Jestes
niezalogowany
ZALOGUJ

 

  WIZYTÓWKA   GALERIA   PRZYJAC. [31]   BLOG   STARTY   KIBIC 
 
jann
Pamiętnik internetowy


Jan Nartowski
Urodzony: 1959-03-24
Miejsce zamieszkania: Warszawa
100 / 169


2015-03-29

Dostęp do
wpisu:

Publiczny
X Półmaraton Warszawski (czytano: 812 razy)

 



W niedzielę po raz 6 wziąłem udział w Półmaratonie Warszawskim.
Impreza w ostatnim momencie została przeniesiona na inną trasę ze względu na niedawny pożar mostu Łazienkowskiego.
Start wyznaczony został na godzinę 10:00 na ulicy Królewskiej, na wysokości Zachęty, przy placu Piłsudskiego. Można bez problemu dojechać komunikacją miejską. Szatnie i depozyty zlokalizowano na samym placu, trochę z boku aby nie zasłaniać dostępu do Grobu Nieznanego Żołnierza. Trzeba przyznać, że lokalizacja od razu robiła wielkie wrażenie po nieco przaśnym i już opatrzonym terenie przy Stadionie Narodowym. Zapowiadał się rekord frekwencji , pakiety startowe wykupiło ponad 14 tys. zawodników. Przed startem cały plac był zapełniony zawodnikami. Ja w tym roku biegłem w zespole MORT co uwieczniliśmy na pamiątkowej fotografii przy fontannie w Ogrodzie Saskim. Pogoda właściwie zapowiada się dobra. Lekkie zachmurzenie , temperatura około 5 st.C. wieje tylko bardzo zimny wiatr z północnego wschodu. Część zawodników , ja również, ubrana letnio, część zimowo, zobaczymy kto miał rację.
Do startu wyznaczono 3 strefy startowe plus elita, w zależności od deklarowanych czasów ukończenia biegu, na obu nitkach ul. Królewskiej. Sznur zawodników sięgał z przed Zachęty aż do murów Teatru Wielkiego na ul. Moliera. Przed startem zabrzmiał „Sen o Warszawie” Czesława Niemena niestety niezbyt dobrze słyszalny i za wcześnie wyciszony. O 10:00 bez tradycyjnego odliczania ale na strzał startera ruszyliśmy do biegu. Niestety wszystkie strefy wystartowały na raz, co spowodowało straszny ścisk na całej długości ulicy Królewskiej i dalej na ul. Grzybowskiej . Bardzo trudno przyspieszać i wyprzedać wolniejszych zawodników. Po skręcie w prawo w ul. Jana Pawła II nadal ścisk aż do estakady nad al.
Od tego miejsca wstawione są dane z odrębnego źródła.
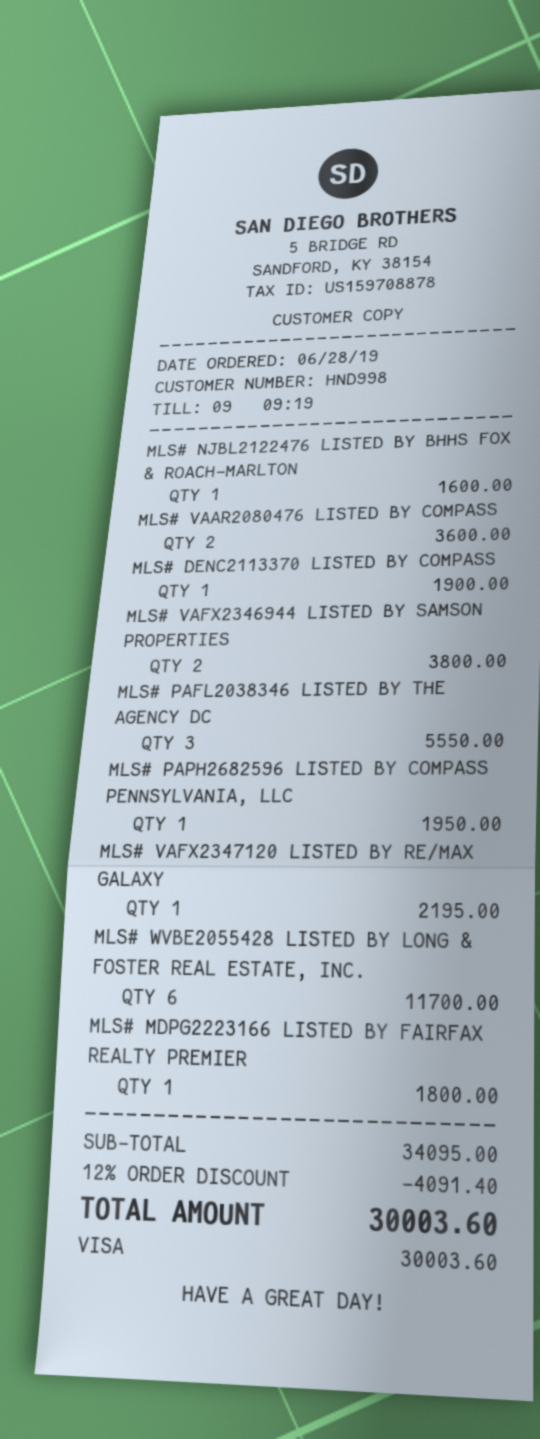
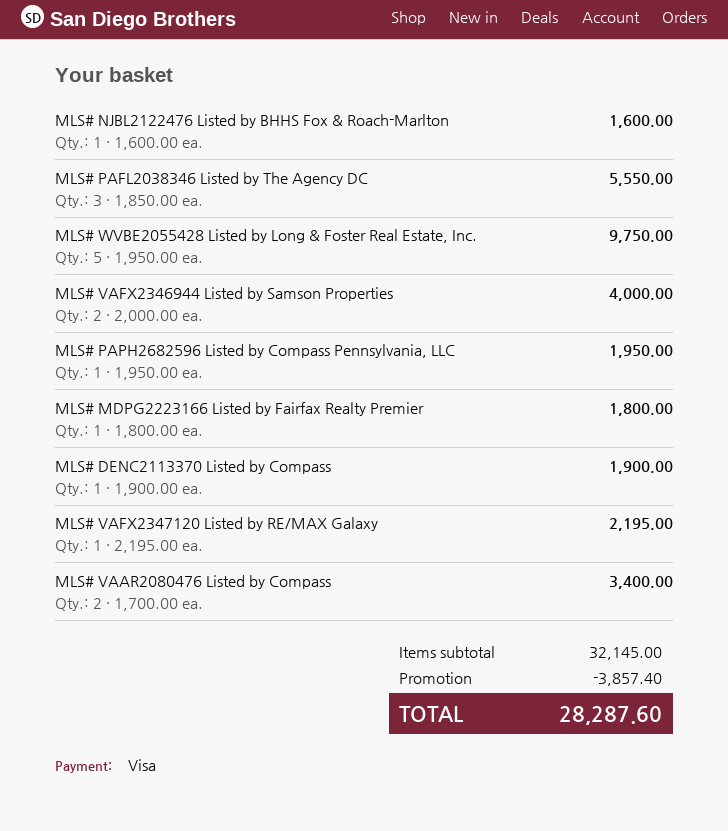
MLS# VAAR2080476 LISTED BY COMPASS: 2 for 3600.00 -> 2 for 3400.00
MLS# VAFX2346944 LISTED BY SAMSON PROPERTIES: 2 for 3800.00 -> 2 for 4000.00
MLS# WVBE2055428 LISTED BY LONG & FOSTER REAL ESTATE, INC.: 6 for 11700.00 -> 5 for 9750.00
subtotal: 34095.00 -> 32145.00
discount: 4091.40 -> 3857.40
total: 30003.60 -> 28287.60

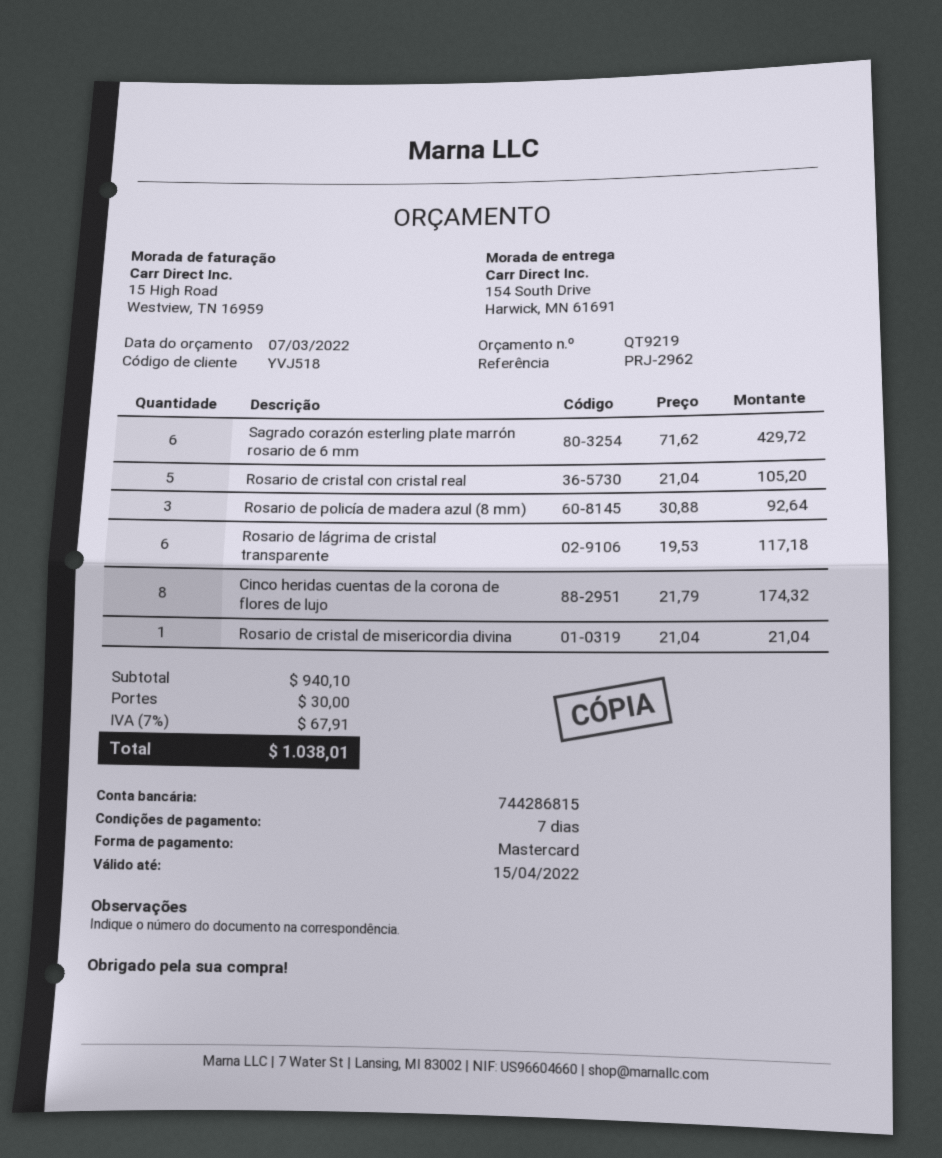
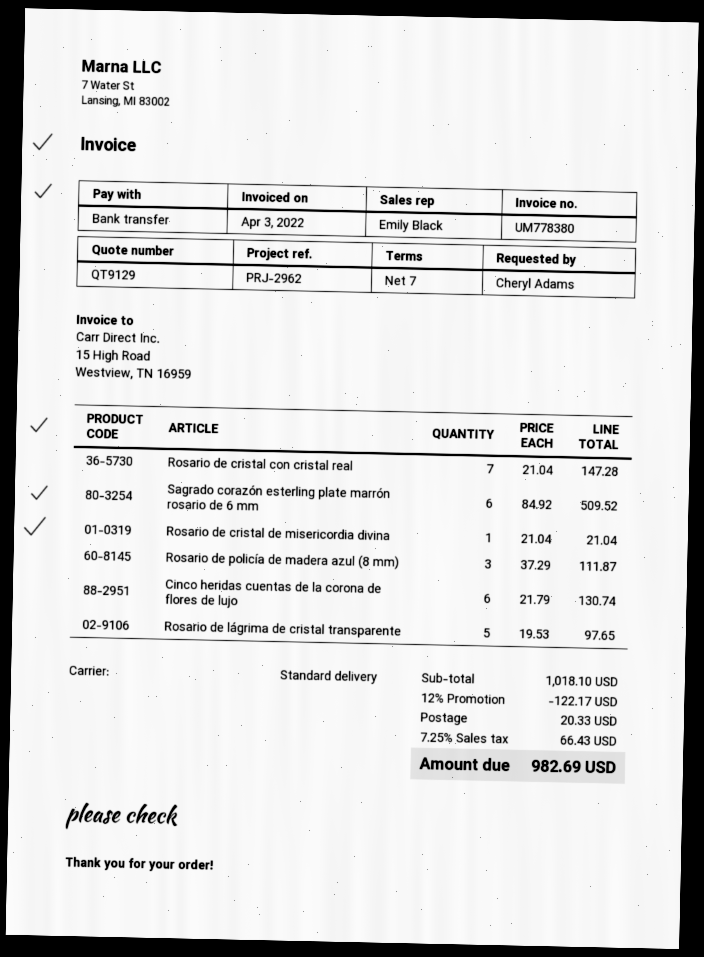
quote number: QT9219 -> QT9129
payment method: Mastercard -> bank transfer
Sagrado corazón esterling plate marrón rosario de 6 mm: 6 x 71.62 = 429.72 -> 6 x 84.92 = 509.52
Rosario de cristal con cristal real: 5 x 21.04 = 105.20 -> 7 x 21.04 = 147.28
Rosario de policía de madera azul (8 mm): 3 x 30.88 = 92.64 -> 3 x 37.29 = 111.87
Rosario de lágrima de cristal transparente: 6 x 19.53 = 117.18 -> 5 x 19.53 = 97.65
Cinco heridas cuentas de la corona de flores de lujo: 8 x 21.79 = 174.32 -> 6 x 21.79 = 130.74
subtotal: 940.10 -> 1018.10
discount: none -> 12% = 122.17
shipping: 30.00 -> 20.33
tax: 7% = 67.91 -> 7.25% = 66.43
total: 1038.01 -> 982.69

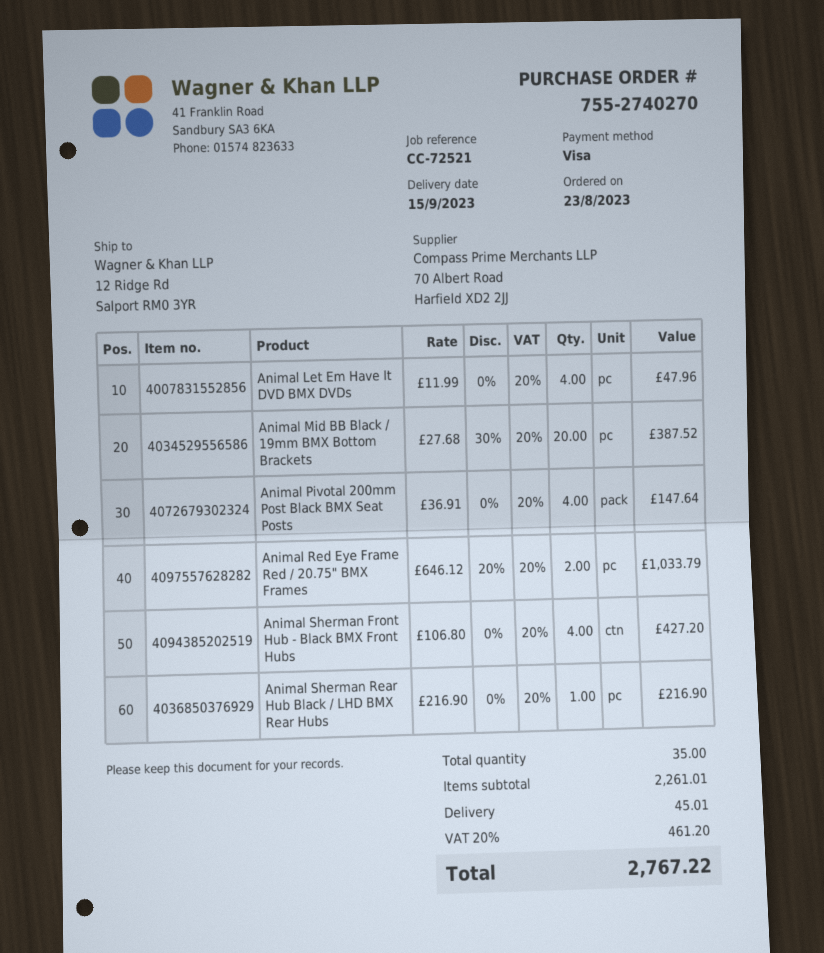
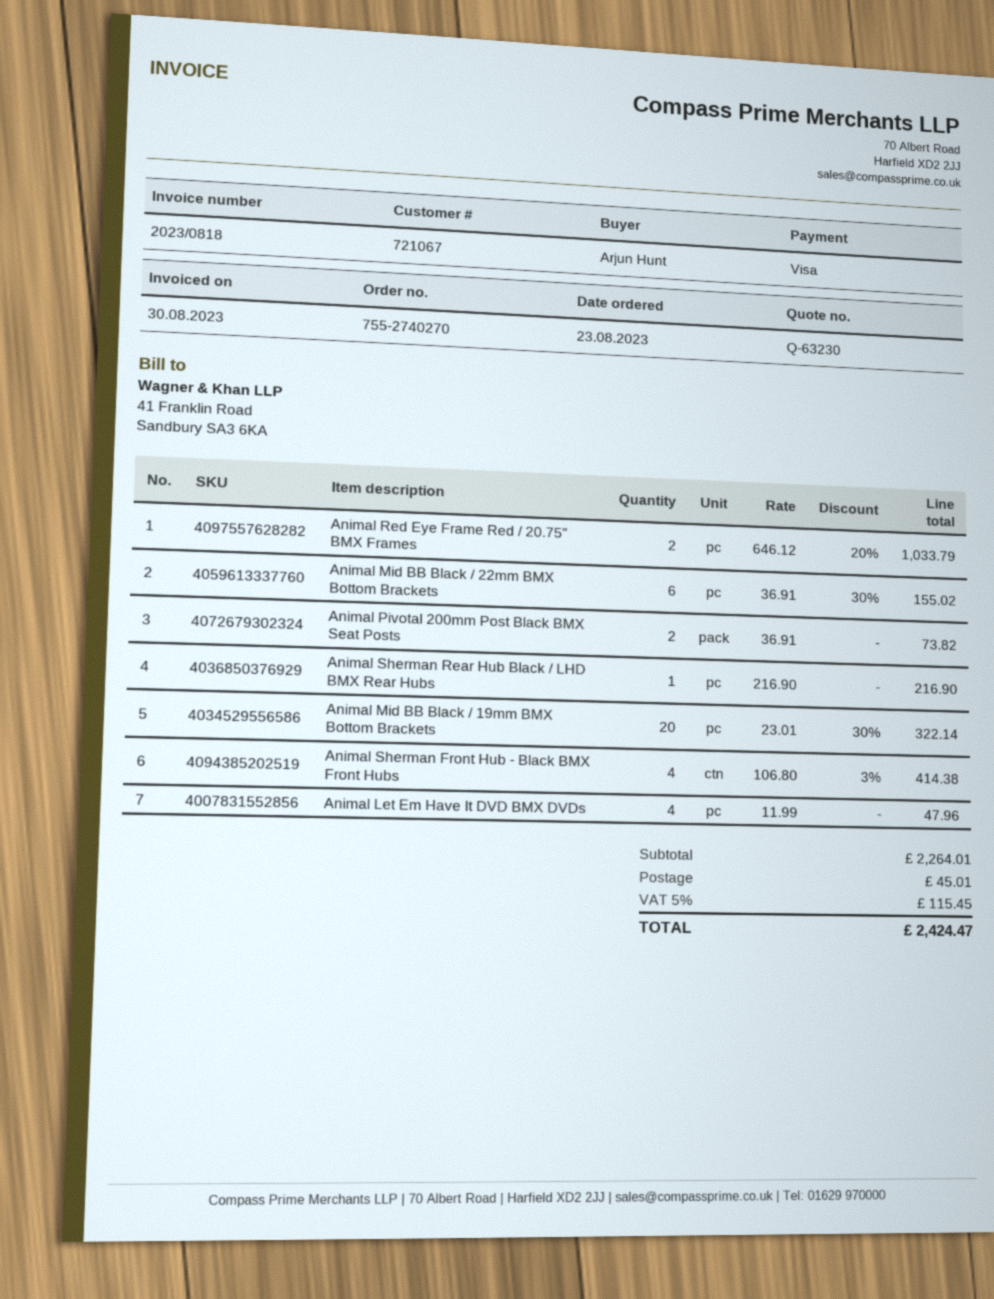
Animal Mid BB Black / 19mm BMX Bottom Brackets: 20 x 27.68 - 30% = 387.52 -> 20 x 23.01 - 30% = 322.14
Animal Pivotal 200mm Post Black BMX Seat Posts: 4 x 36.91 = 147.64 -> 2 x 36.91 = 73.82
Animal Sherman Front Hub - Black BMX Front Hubs: 4 x 106.80 = 427.20 -> 4 x 106.80 - 3% = 414.38
Animal Mid BB Black / 22mm BMX Bottom Brackets: none -> 6 x 36.91 - 30% = 155.02
subtotal: 2261.01 -> 2264.01
tax: 20% = 461.20 -> 5% = 115.45
total: 2767.22 -> 2424.47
Jerozolimskimi. Dopiero na zbiegu z estakady trochę się rozluźniło. Od tego momentu przyspieszyłem i starałem się utrzymać tempo w granicach 5,0-5,10 min/km. Bufety rozstawiono co 5 km ale z pierwszego tradycyjnie nie korzystam. Jest trochę kibiców na trasie ale nie za dużo, co kilka km urządzono strefy kibica, gdzie grają zespoły rockowe lub bębniarze. Biegniemy cały czas prosto al. Niepodległości aż do wysokości Dworca Południowego, gdzie na 7 km skręcamy w lewo w krótką ul. Japońską i dobiegamy do ul. Puławskiej. Znów skręcamy w lewo w stronę centrum i biegniemy prosto aż do ronda Jazdy Polskiej . Jesteśmy tu osłonięci od wiatru, robi się niespodziewanie bardzo ciepło, kto może to się rozbiera, ja mimo letniego stroju cały spływam potem. W najbliższym bufecie polewam się wodą, jest trochę chłodniej. Skręcamy w prawo wTrasę Łazienkowską. Aż do Wisłostrady trasa prowadzi teraz w dół. Wszyscy nieco przyspieszają. Wiaduktem zbiegamy na Wisłostradę i biegniemy aż do Cytadeli. Przebiegamy tunelem wzdłuż Wisły. Słychać tradycyjne krzyki i pohukiwania, okrzyki „jest moc, jest siła”, to już ugruntowana tradycja tego miejsca. Wiatr od Wisły trochę chłodzi rozgrzane ciało. Dobiegamy do ul. Wenedów. Tu zaczyna się najtrudniejszy odcinek trasy, z długim podbiegiem na skarpę wiślaną do ul. Konwiktorskiej i dalej w lewo po brukowanej ostrą kostką granitową ul. Bonifraterskiej. Niektórzy biegacze wyraźnie tracą tempo, ja z trudem trzymam fason ale wytrzymuję podbieg.
Widząc przed sobą gmach sądu łapię drugi oddech, to już blisko, jeszcze jakieś 2 km. Kibiców coraz więcej, słuchać głośny doping. To mobilizuje. Gdy dobiegamy ul. Miodową do Krakowskiego Przedmieścia skręcamy w prawo. Nie ma już czasu na odpoczynek, kibice dopingują, wszyscy dają z siebie resztki sił i przyspieszają, zaczyna się ostatni kilometr biegu. Na wysokości hotelu Bristol skręt w prawo w stronę pl. Piłsudskiego jeszcze kilkaset metrów, już widać dmuchaną bramę mety, wszyscy biegną na 100%, w końcu jest upragniona meta na pl. Teatralnym. Czas 1:42:58 miejsce 3262 na 12958 zawodników, którzy ukończyli bieg. Jest więc znów nowy rekord frekwencji . Dostajemy medal i wodę. Idziemy odstać w długiej kolejce po posiłek regeneracyjny i upominek od sponsorów –saszetkę do biegania od Adidasa. Plac Teatralny wyraźnie pęka w szwach, jest za mało miejsca, robi się straszny tłok. Pomału wycofujemy się do szatni na placu Piłsudskiego. Tu już jest luźno, można poszukać znajomych i trochę pogadać.
Znowu wyszła świetna impreza , nieoczekiwana zmiana lokalizacji wyszła na dobre . Ciekawa trasa, plac Piłsudskiego i Teatralny pomimo pewnych niedogodności stworzyły niepowtarzalny klimat. Do tego świetna atmosfera , wspaniała pogoda i rekord frekwencji. Czego można chcieć więcej żeby uczcić okrągły jubileuszowy X Półmaraton Warszawski.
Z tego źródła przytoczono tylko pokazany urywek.